Syrian President Bashar Assad is not a partner for a peace deal with Israel, a U.S. State Department official said.

Jake Sullivan, director of Policy Planning for the department, said during a special State Department briefing Tuesday in answer to a reporter’s question that it is difficult to consider pursuing diplomatic initiatives with Assad when he is attacking anti-government demonstrators in his own country.

Since the early days of the Obama administration, the United States had been urging Israel to seek a comprehensive peace with its neighbors, including Syria and Lebanon.

“On the peace process side, it is, of course, the case that over the course of the past two years, there have been a number of challenges that have arisen and obstacles that have arisen with respect to Israeli-Palestinian peace and with respect to peace on other tracks as well,” Sullivan said. “And the current situation in Syria is one that – certainly, it is hard for us to see – it’s hard for us to stand by and see Assad and his government engaged in this kind of campaign against their own people and to then think easily about how to pursue the other diplomatic initiatives with him.”

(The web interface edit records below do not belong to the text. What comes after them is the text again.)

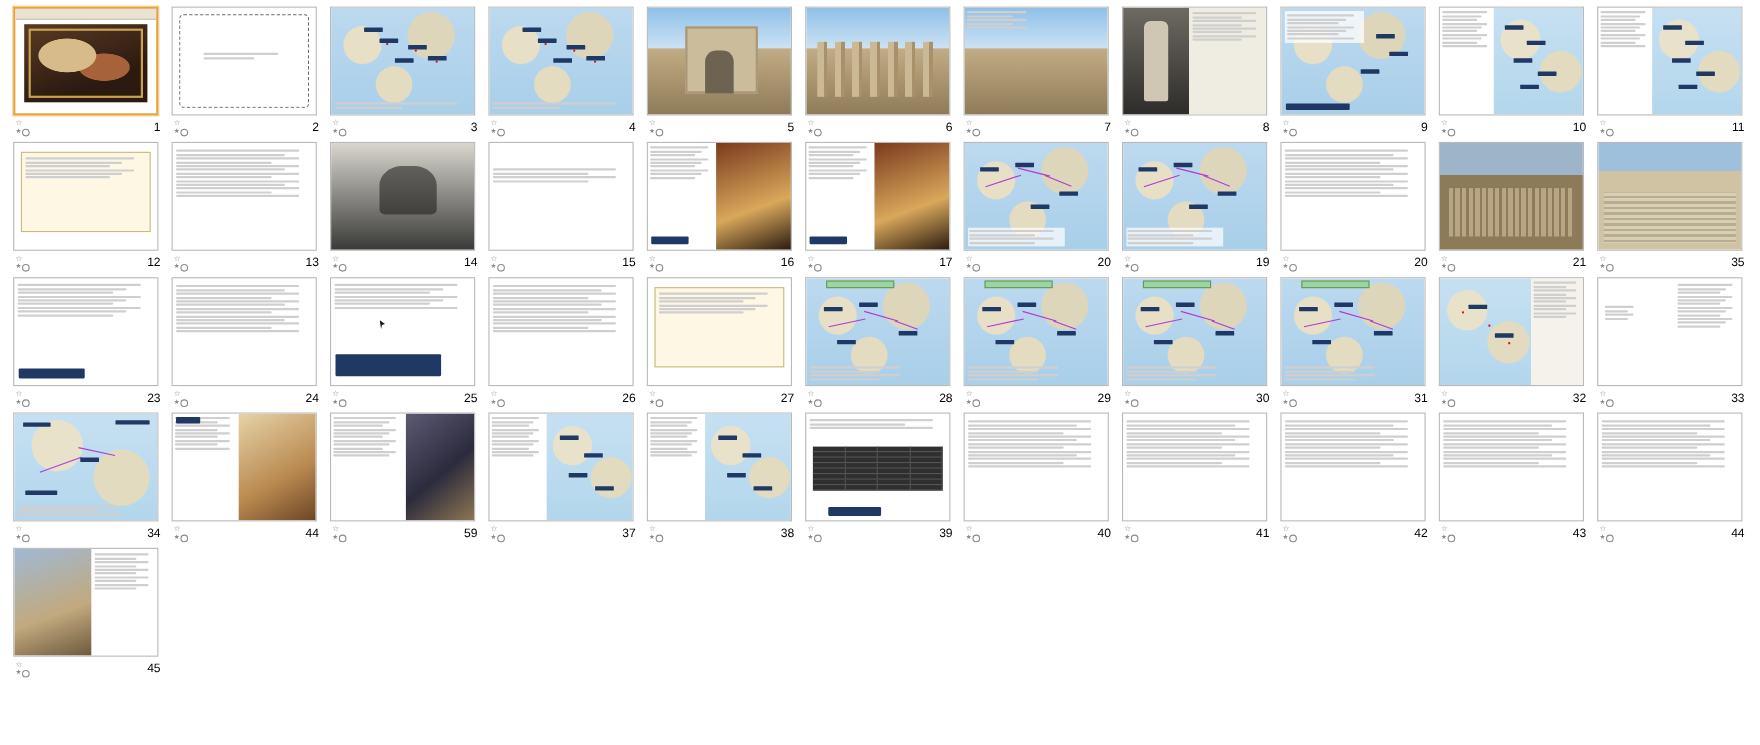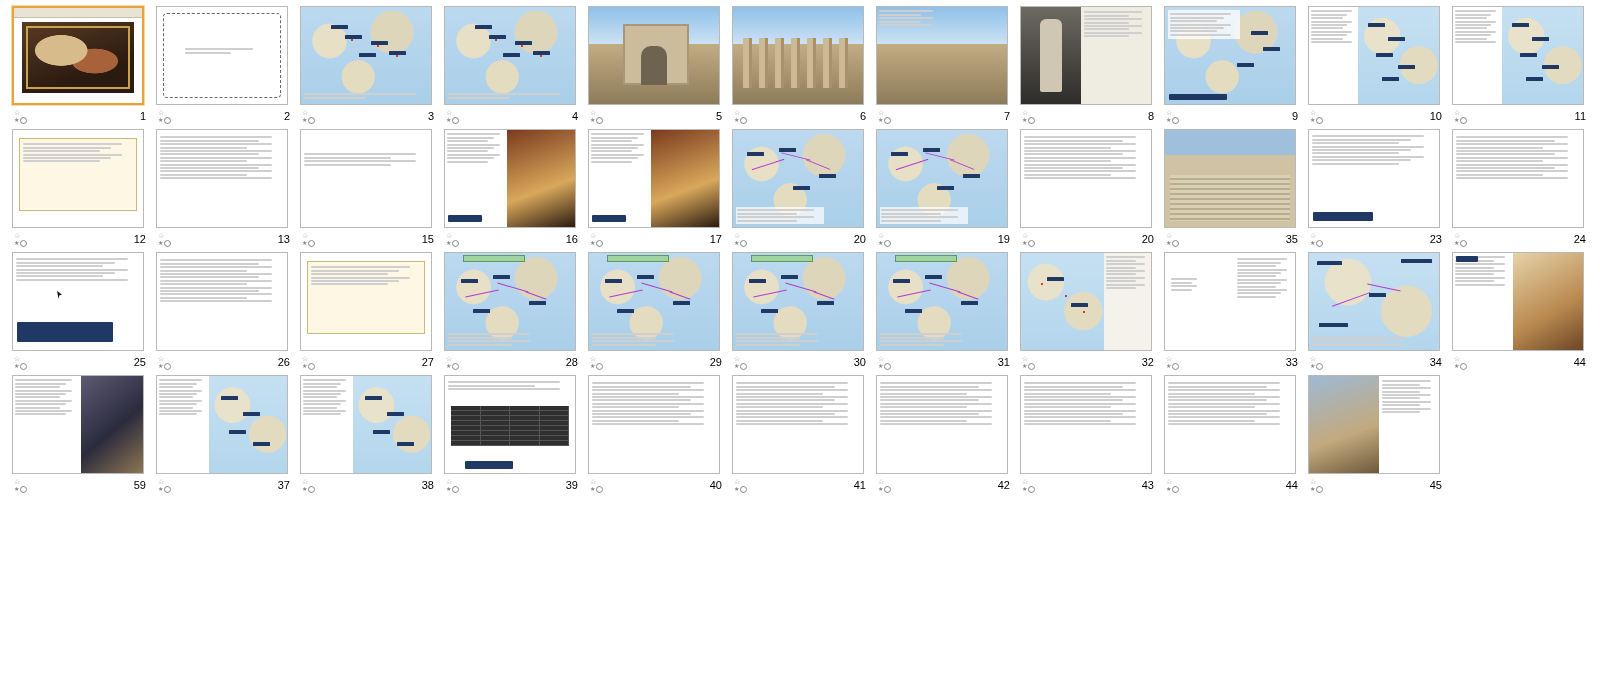--- a/index.html
+++ b/index.html
@@ -602,20 +602,38 @@
             <div class="badge-row">
               <span class="anim-icon">★</span>
               <span class="clock-icon"></span>
             </div>
           </div>
           <div class="slide-number">13</div>
         </div>
       </div>
       <div class="slide-cell">
         <div class="thumb">
+          <div style="position:absolute;inset:0;background:linear-gradient(#d9d6cf,#3a3a38);"></div>
+          <div style="position:absolute;left:34%;top:22%;width:40%;height:45%;background:rgba(30,28,26,.55);border-radius:40% 40% 10% 10%;"></div>
+        </div>
+        <div class="meta">
+          <div class="badges">
+            <div class="badge-row">
+              <span class="star-icon">☆</span>
+            </div>
+            <div class="badge-row">
+              <span class="anim-icon">★</span>
+              <span class="clock-icon"></span>
+            </div>
+          </div>
+          <div class="slide-number">14</div>
+        </div>
+      </div>
+      <div class="slide-cell">
+        <div class="thumb">
           <div class="t-body" style="padding-top:22px;">
             <div class="t-line w90"></div>
             <div class="t-line w70"></div>
             <div class="t-line w90"></div>
             <div class="t-line w70"></div>
           </div>
         </div>
         <div class="meta">
           <div class="badges">
             <div class="badge-row">
@@ -769,20 +787,40 @@
           <div class="badges">
             <div class="badge-row">
               <span class="star-icon">☆</span>
             </div>
             <div class="badge-row">
               <span class="anim-icon">★</span>
               <span class="clock-icon"></span>
             </div>
           </div>
           <div class="slide-number">20</div>
+        </div>
+      </div>
+      <div class="slide-cell">
+        <div class="thumb">
+          <div class="photo">
+            <div style="position:absolute;inset:0;background:linear-gradient(#9db5c9 0 30%,#8c7a58 30% 100%);"></div>
+            <div style="position:absolute;left:6%;top:42%;width:88%;height:46%;background:repeating-linear-gradient(90deg,#b7a584 0 4px,#8d7c5c 4px 6px);"></div>
+          </div>
+        </div>
+        <div class="meta">
+          <div class="badges">
+            <div class="badge-row">
+              <span class="star-icon">☆</span>
+            </div>
+            <div class="badge-row">
+              <span class="anim-icon">★</span>
+              <span class="clock-icon"></span>
+            </div>
+          </div>
+          <div class="slide-number">21</div>
         </div>
       </div>
       <div class="slide-cell">
         <div class="thumb">
           <div class="photo">
             <div style="position:absolute;inset:0;background:linear-gradient(#9ec0dc 0 26%,#cfc3a4 26% 100%);"></div>
             <div style="position:absolute;left:4%;top:46%;width:92%;height:48%;background:repeating-linear-gradient(180deg,#d8cfb4 0 3px,#b8ad8e 3px 5px);"></div>
           </div>
         </div>
         <div class="meta">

Sullivan said the administration still had not decided whether or not and in what way to impose targeted sanctions on Syria.

At least 120 anti-government protesters were reported killed over the weekend, and 400 since the start of grassroots protests against the Syrian regime in mid-March. Hundreds have also been arrested, according to reports.

News outlets reported Wednesday that the Syrian army deployed dozens of tanks around the coastal city of Banias and Douma, a suburb of Damascus, where demonstrations have been large and vocal.

Meanwhile, United Nations Secretary-General Ban Ki-moon condemned the Syrian army’s violence against the protestors and called for an independent investigation into the violence.

The U.N. Security Council was scheduled to meet Wednesday to discuss the violence and draft a statement condemning the crackdown on anti-government protestors.